(User interface change data)
************

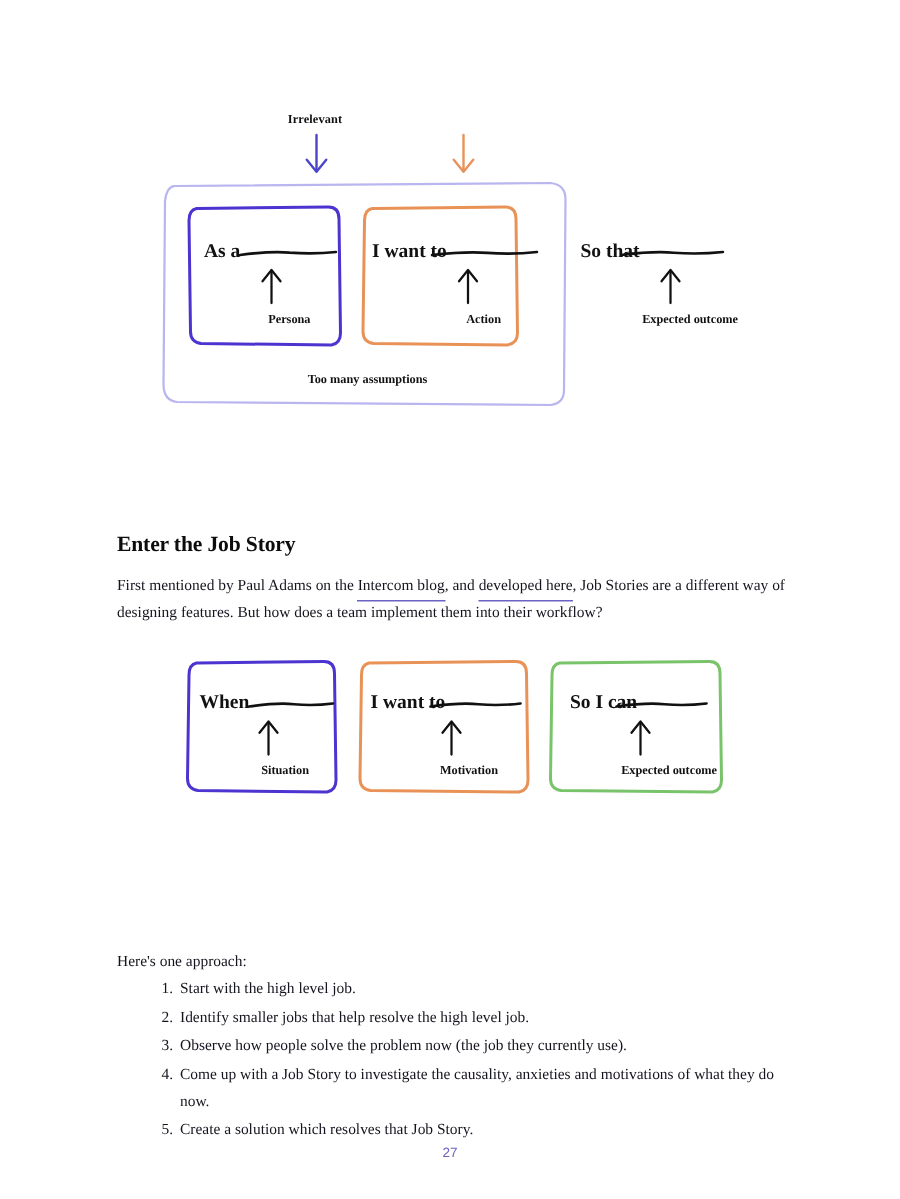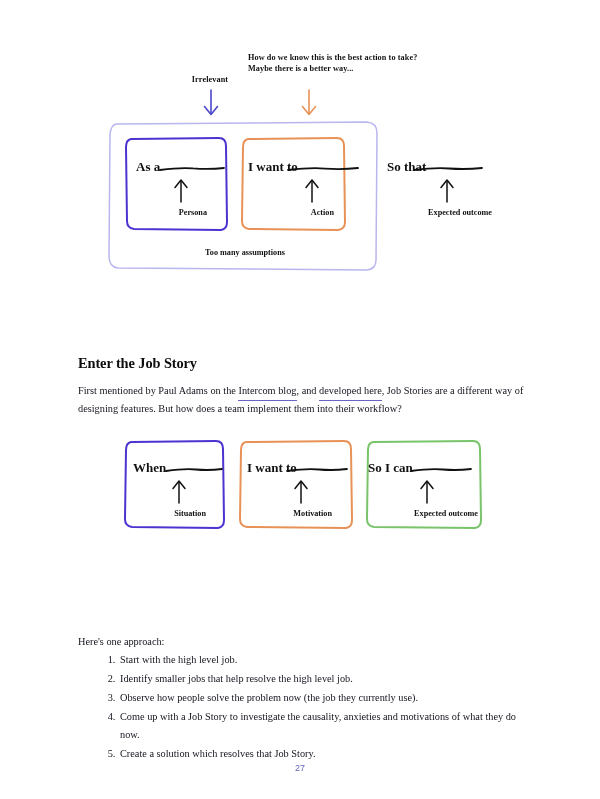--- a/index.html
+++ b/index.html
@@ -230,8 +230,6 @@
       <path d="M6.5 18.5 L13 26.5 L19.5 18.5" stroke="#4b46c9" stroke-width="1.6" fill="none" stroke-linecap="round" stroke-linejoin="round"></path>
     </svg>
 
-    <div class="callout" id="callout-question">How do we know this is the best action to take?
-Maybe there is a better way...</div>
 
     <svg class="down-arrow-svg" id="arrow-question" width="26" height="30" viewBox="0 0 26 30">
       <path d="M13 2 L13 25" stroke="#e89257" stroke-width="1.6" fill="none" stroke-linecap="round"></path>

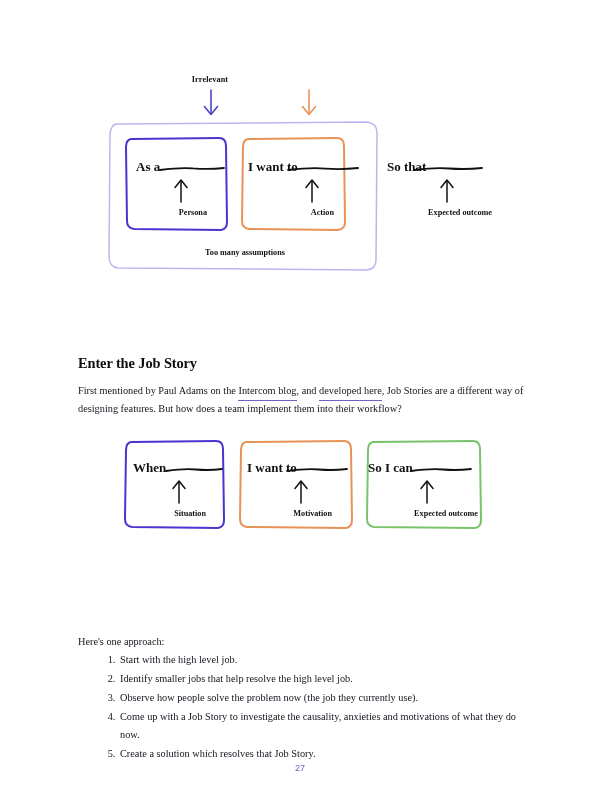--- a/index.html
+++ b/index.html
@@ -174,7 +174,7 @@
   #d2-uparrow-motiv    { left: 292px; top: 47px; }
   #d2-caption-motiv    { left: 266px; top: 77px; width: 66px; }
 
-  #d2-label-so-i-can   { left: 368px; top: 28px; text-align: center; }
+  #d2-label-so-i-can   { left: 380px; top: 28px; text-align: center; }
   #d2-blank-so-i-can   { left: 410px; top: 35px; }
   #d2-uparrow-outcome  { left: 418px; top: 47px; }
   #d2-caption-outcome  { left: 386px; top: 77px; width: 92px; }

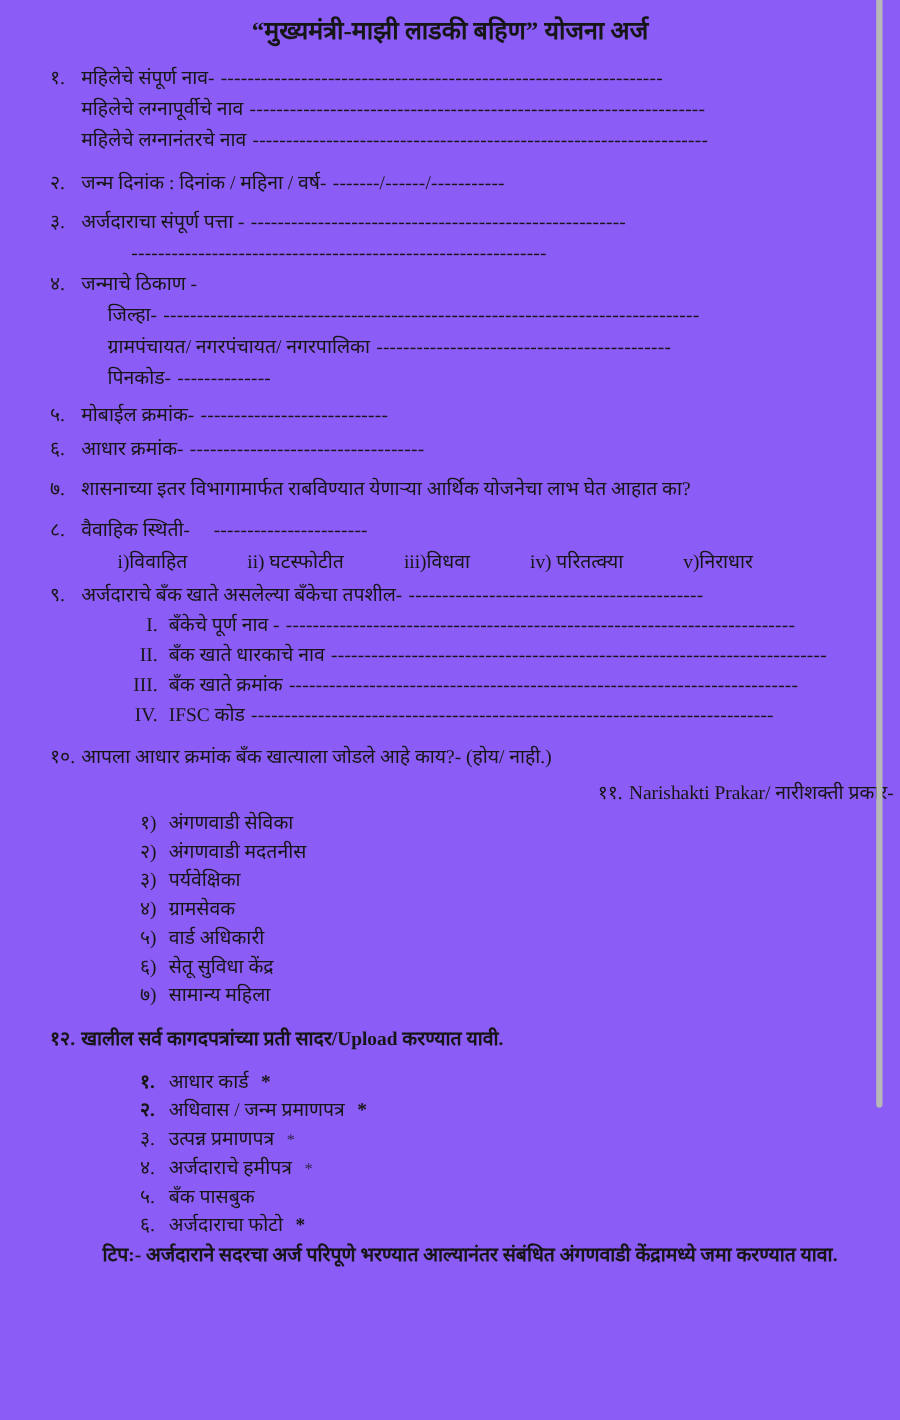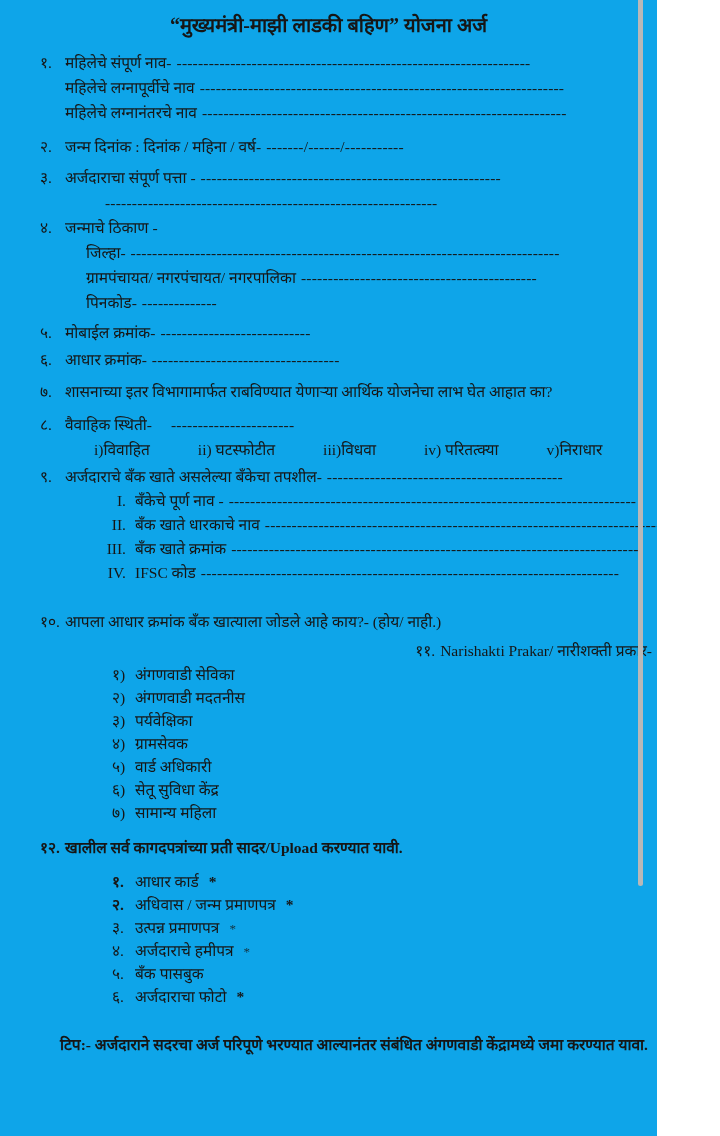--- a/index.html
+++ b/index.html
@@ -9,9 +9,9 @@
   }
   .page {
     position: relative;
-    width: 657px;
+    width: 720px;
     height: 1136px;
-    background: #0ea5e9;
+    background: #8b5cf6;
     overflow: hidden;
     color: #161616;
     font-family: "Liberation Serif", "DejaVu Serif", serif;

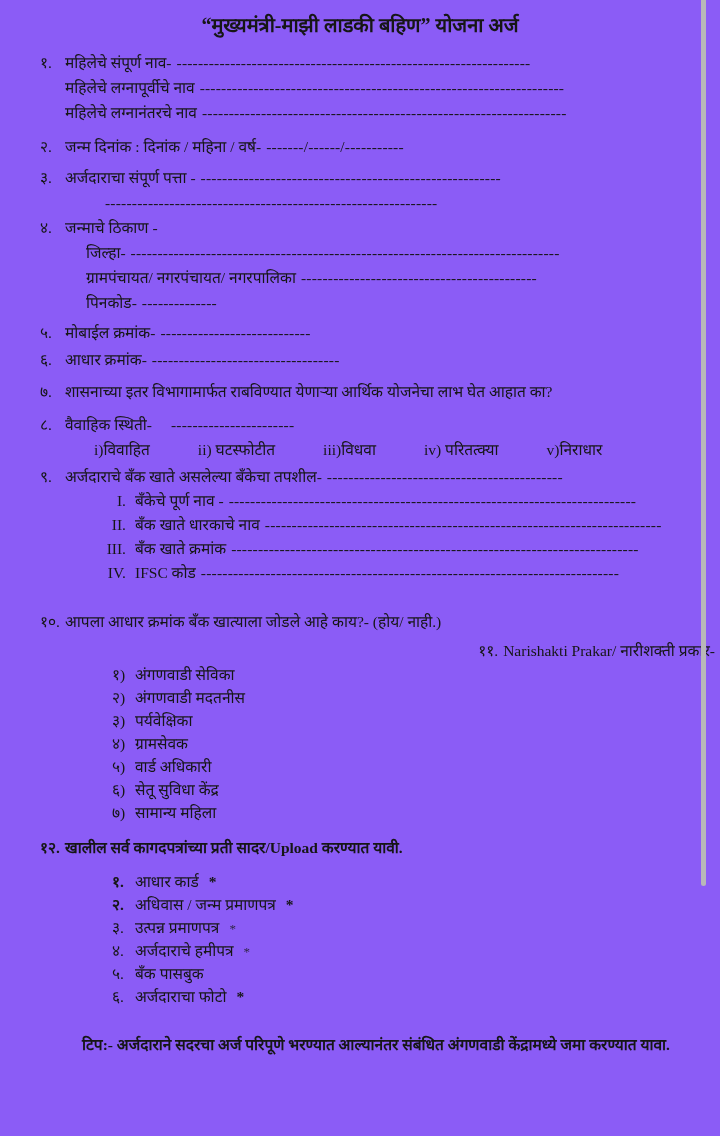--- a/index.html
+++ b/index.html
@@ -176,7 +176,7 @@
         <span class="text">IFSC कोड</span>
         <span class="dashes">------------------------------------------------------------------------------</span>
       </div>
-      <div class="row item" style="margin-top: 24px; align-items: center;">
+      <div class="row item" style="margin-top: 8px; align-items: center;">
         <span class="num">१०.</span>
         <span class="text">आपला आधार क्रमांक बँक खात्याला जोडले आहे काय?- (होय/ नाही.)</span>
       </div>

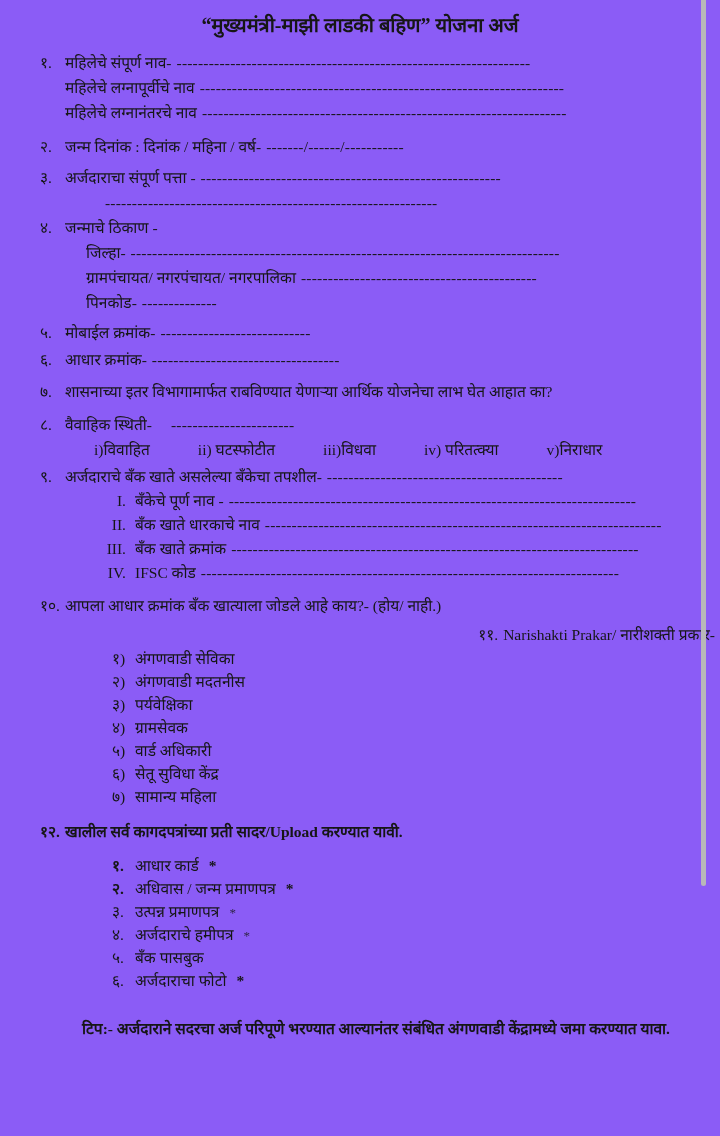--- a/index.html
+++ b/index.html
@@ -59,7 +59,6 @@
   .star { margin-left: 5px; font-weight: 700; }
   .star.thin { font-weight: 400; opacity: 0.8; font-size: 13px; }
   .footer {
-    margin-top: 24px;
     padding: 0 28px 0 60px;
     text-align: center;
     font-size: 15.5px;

************

WHAT YOU HAVE TO DO =>
Within the entries, find all lines that contain "outcome" and copy each one.

EXERCISE ANSWER =>
   #d2-uparrow-outcome  { left: 418px; top: 47px; }
   #d2-caption-outcome  { left: 386px; top: 77px; width: 92px; }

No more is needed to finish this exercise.